** The records follows **

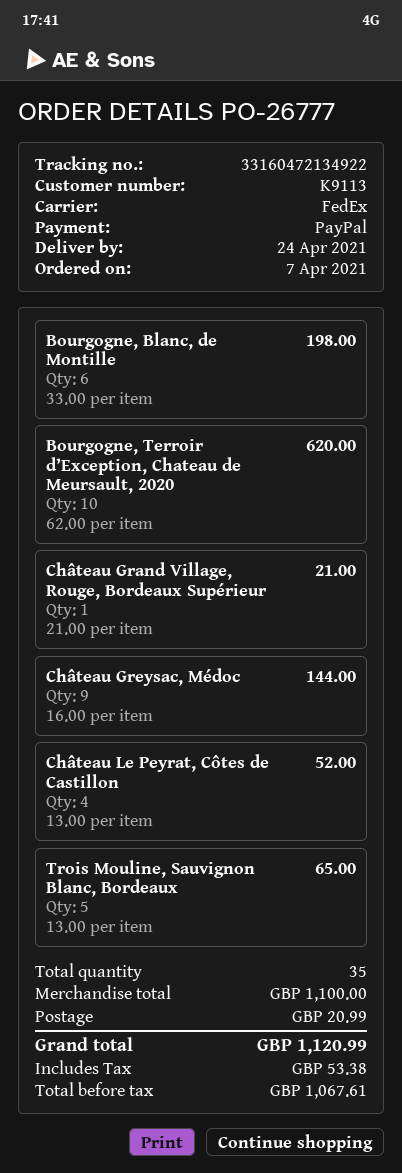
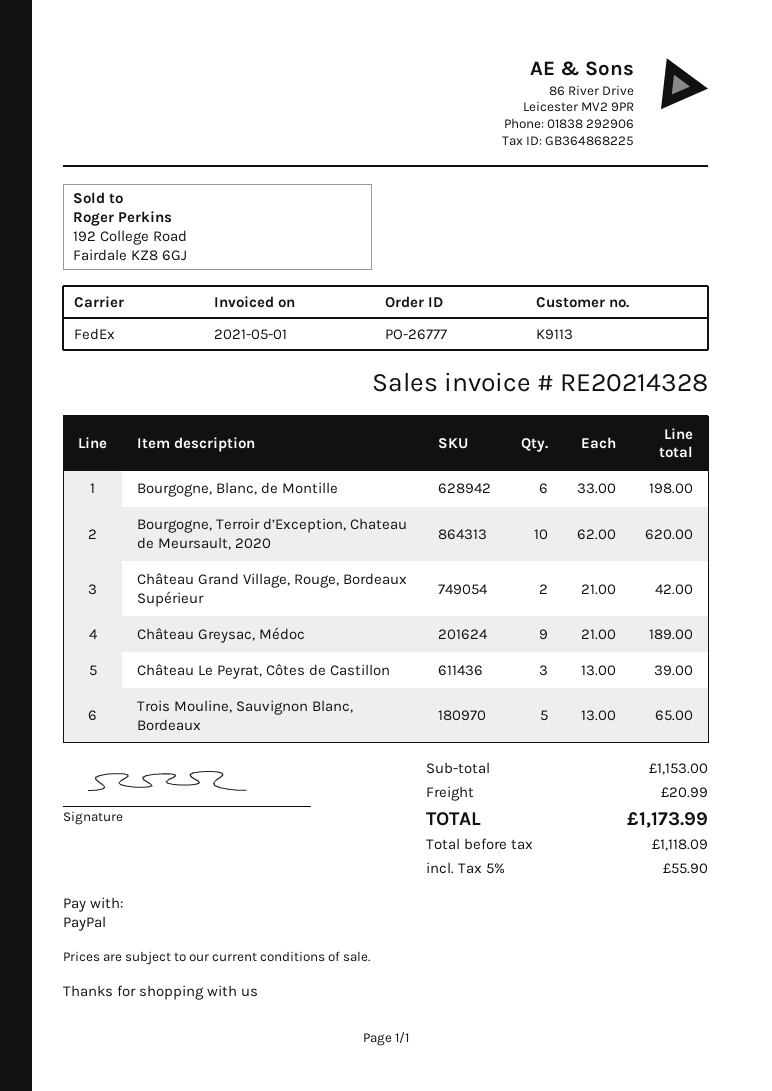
Château Grand Village, Rouge, Bordeaux Supérieur: 1 x 21.00 = 21.00 -> 2 x 21.00 = 42.00
Château Greysac, Médoc: 9 x 16.00 = 144.00 -> 9 x 21.00 = 189.00
Château Le Peyrat, Côtes de Castillon: 4 x 13.00 = 52.00 -> 3 x 13.00 = 39.00
subtotal: 1100.00 -> 1153.00
net: 1067.61 -> 1118.09
tax: 53.38 -> 55.90
total: 1120.99 -> 1173.99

** End of The records **

● **Required action**
Write out, word for word, every line from the one containing "Château Greysac, Médoc: 9" through the last line of the records above.

● **Result of the exercise**
Château Greysac, Médoc: 9 x 16.00 = 144.00 -> 9 x 21.00 = 189.00
Château Le Peyrat, Côtes de Castillon: 4 x 13.00 = 52.00 -> 3 x 13.00 = 39.00
subtotal: 1100.00 -> 1153.00
net: 1067.61 -> 1118.09
tax: 53.38 -> 55.90
total: 1120.99 -> 1173.99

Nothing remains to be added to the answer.